● Your objective:
Beneath this instruction is a block of data; output from it exactly the lines that run from the one containing "(388, 966) none" through the one containing "(456, 1521) none", inclusive.

[Data extracted from a collection]
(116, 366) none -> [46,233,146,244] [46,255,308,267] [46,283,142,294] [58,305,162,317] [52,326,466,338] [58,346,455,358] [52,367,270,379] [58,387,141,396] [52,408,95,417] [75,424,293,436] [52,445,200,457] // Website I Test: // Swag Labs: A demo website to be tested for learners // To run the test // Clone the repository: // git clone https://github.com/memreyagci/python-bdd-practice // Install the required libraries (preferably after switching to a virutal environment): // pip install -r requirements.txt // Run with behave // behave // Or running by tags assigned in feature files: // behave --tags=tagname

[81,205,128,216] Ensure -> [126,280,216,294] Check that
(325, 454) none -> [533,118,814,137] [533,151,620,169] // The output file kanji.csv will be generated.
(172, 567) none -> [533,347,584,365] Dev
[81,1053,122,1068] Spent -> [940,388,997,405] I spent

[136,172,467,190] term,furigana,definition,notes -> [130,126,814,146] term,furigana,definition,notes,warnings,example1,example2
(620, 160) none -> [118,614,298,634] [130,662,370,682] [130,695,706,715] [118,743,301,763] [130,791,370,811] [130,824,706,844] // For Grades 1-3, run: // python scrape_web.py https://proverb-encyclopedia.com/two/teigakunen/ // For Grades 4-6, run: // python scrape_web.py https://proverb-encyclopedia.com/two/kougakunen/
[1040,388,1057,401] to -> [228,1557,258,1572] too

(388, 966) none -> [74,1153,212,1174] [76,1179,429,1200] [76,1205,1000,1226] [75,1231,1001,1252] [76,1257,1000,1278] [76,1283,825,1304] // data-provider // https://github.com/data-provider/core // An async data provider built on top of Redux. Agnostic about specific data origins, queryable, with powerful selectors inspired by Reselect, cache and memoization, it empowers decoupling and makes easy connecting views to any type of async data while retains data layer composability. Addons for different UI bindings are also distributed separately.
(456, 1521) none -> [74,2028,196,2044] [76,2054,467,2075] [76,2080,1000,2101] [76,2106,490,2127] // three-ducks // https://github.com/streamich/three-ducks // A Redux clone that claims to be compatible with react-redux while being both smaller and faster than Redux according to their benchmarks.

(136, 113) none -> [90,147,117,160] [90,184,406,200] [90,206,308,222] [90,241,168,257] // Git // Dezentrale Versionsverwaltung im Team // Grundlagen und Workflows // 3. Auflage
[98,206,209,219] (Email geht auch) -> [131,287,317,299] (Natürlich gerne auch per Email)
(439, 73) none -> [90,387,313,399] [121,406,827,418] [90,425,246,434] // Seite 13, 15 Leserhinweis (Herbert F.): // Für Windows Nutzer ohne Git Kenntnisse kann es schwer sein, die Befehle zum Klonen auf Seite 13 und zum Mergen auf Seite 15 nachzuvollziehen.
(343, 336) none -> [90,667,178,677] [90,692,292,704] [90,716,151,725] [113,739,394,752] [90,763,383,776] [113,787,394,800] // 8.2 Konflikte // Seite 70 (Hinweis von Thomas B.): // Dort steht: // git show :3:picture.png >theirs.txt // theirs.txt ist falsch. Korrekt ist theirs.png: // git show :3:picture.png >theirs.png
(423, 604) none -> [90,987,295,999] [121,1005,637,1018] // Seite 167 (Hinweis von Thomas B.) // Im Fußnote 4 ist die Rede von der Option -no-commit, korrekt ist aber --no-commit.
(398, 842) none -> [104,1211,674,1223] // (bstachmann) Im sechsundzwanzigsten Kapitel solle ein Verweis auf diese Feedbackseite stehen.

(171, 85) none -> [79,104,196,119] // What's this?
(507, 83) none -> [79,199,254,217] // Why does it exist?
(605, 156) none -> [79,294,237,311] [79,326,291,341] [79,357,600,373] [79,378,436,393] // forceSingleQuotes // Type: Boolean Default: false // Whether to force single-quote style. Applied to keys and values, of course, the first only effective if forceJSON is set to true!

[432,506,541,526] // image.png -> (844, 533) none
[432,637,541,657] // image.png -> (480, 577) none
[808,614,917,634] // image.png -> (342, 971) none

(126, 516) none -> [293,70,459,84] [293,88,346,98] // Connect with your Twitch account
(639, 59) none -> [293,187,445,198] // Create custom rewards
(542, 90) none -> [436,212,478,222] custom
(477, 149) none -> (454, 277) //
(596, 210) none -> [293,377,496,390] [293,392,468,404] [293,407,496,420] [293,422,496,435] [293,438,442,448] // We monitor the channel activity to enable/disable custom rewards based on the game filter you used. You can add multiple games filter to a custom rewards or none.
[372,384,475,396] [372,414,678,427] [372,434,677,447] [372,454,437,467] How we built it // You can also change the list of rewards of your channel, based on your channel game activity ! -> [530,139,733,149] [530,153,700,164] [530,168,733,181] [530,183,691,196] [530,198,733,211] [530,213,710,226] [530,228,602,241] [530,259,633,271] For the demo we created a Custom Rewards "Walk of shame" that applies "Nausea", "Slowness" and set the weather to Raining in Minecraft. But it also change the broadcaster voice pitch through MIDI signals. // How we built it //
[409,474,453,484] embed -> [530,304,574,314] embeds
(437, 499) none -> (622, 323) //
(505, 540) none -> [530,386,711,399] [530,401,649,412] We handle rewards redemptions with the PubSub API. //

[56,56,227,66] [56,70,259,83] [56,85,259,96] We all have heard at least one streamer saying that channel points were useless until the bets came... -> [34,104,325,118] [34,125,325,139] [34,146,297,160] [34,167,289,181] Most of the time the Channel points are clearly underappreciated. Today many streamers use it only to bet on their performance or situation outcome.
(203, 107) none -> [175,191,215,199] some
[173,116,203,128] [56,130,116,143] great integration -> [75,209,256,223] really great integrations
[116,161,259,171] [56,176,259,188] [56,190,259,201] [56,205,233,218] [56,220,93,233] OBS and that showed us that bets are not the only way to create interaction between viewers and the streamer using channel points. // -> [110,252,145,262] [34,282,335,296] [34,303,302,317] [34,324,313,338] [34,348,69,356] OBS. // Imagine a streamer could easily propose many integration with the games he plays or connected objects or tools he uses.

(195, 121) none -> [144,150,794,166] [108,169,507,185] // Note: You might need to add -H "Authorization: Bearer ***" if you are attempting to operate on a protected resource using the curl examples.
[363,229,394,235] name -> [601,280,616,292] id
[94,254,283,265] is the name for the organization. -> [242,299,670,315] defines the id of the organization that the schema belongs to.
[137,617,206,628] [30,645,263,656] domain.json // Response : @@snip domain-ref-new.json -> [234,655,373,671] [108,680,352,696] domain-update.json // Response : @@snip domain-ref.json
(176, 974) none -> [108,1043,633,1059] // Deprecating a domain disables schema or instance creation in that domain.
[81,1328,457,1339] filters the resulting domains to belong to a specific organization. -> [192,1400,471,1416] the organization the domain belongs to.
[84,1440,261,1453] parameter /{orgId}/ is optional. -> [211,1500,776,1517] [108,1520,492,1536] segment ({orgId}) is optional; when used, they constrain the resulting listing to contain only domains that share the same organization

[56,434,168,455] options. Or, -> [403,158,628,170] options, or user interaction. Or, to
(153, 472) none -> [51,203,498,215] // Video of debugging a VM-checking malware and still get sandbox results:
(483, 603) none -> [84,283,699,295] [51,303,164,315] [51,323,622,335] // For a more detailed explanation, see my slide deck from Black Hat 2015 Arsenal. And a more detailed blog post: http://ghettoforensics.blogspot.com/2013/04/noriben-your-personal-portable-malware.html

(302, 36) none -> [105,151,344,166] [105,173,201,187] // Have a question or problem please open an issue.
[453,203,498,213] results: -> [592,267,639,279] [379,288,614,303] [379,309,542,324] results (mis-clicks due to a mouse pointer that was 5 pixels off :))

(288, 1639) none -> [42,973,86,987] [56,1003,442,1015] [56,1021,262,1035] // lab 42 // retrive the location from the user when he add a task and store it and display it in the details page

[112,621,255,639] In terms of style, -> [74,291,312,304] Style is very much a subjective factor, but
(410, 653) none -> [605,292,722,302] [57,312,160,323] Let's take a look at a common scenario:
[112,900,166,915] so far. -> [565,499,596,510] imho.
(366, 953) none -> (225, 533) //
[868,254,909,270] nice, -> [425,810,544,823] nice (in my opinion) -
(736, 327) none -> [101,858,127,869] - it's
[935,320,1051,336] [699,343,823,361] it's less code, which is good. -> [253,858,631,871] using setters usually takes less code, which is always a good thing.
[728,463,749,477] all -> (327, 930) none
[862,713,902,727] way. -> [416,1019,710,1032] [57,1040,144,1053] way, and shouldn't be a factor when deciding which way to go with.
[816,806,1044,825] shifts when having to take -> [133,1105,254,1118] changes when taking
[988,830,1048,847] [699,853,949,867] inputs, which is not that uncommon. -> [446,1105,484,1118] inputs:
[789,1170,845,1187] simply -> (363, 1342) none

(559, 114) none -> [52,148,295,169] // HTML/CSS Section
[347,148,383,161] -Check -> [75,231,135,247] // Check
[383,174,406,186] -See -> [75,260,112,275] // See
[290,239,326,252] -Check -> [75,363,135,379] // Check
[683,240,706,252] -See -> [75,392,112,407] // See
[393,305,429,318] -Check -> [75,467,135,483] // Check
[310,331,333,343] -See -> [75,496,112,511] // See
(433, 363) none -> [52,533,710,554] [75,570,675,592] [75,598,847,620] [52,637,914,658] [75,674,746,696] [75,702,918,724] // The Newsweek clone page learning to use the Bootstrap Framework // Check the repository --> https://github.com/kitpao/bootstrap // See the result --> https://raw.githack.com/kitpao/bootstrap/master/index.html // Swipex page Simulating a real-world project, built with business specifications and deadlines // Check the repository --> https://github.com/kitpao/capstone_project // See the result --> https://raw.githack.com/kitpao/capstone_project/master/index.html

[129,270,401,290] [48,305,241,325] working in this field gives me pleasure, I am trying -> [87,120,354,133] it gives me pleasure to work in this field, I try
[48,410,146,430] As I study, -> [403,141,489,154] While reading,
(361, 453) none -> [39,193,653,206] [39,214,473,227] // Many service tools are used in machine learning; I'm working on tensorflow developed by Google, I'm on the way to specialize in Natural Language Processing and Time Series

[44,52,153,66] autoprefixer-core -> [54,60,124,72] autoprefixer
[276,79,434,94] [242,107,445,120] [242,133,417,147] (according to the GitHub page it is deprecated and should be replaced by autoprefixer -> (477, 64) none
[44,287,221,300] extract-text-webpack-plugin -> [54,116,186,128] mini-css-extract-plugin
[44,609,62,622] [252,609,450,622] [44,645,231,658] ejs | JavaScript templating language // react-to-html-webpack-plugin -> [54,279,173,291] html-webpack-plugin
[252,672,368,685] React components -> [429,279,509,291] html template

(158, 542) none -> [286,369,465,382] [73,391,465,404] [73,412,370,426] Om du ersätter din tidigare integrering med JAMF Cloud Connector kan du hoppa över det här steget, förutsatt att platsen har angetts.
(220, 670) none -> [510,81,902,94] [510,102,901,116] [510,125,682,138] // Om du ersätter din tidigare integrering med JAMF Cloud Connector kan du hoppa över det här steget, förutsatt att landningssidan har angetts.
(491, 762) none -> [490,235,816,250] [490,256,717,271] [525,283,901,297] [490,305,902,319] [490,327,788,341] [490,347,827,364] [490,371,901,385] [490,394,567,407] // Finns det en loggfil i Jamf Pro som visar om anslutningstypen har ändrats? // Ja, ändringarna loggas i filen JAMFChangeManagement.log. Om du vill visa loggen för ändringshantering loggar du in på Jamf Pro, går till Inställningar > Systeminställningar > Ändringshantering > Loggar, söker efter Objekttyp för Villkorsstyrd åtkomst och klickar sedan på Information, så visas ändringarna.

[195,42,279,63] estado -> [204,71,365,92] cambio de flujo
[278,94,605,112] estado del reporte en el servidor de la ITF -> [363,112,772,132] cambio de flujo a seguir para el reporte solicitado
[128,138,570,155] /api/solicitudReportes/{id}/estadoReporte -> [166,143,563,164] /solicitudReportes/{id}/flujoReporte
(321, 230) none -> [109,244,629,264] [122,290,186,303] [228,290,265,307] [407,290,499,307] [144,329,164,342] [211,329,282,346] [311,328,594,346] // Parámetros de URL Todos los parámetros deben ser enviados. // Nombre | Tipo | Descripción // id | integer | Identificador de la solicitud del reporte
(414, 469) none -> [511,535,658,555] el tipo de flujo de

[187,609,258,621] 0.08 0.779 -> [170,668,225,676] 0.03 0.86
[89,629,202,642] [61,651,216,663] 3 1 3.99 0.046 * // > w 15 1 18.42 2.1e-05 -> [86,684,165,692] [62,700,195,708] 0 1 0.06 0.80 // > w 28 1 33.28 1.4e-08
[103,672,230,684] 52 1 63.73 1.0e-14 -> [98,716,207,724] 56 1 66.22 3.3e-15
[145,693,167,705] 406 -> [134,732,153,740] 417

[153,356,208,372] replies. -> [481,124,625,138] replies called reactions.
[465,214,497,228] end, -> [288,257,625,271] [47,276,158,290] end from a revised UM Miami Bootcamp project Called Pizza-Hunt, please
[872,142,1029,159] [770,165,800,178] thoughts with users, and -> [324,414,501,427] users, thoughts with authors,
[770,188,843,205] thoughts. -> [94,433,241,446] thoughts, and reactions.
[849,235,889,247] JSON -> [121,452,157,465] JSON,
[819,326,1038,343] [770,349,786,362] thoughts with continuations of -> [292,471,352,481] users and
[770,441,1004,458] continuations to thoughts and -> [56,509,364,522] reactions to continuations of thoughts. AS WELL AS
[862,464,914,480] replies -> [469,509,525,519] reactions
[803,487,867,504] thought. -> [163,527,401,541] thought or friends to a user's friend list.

● Output of the exercise:
(388, 966) none -> [74,1153,212,1174] [76,1179,429,1200] [76,1205,1000,1226] [75,1231,1001,1252] [76,1257,1000,1278] [76,1283,825,1304] // data-provider // https://github.com/data-provider/core // An async data provider built on top of Redux. Agnostic about specific data origins, queryable, with powerful selectors inspired by Reselect, cache and memoization, it empowers decoupling and makes easy connecting views to any type of async data while retains data layer composability. Addons for different UI bindings are also distributed separately.
(456, 1521) none -> [74,2028,196,2044] [76,2054,467,2075] [76,2080,1000,2101] [76,2106,490,2127] // three-ducks // https://github.com/streamich/three-ducks // A Redux clone that claims to be compatible with react-redux while being both smaller and faster than Redux according to their benchmarks.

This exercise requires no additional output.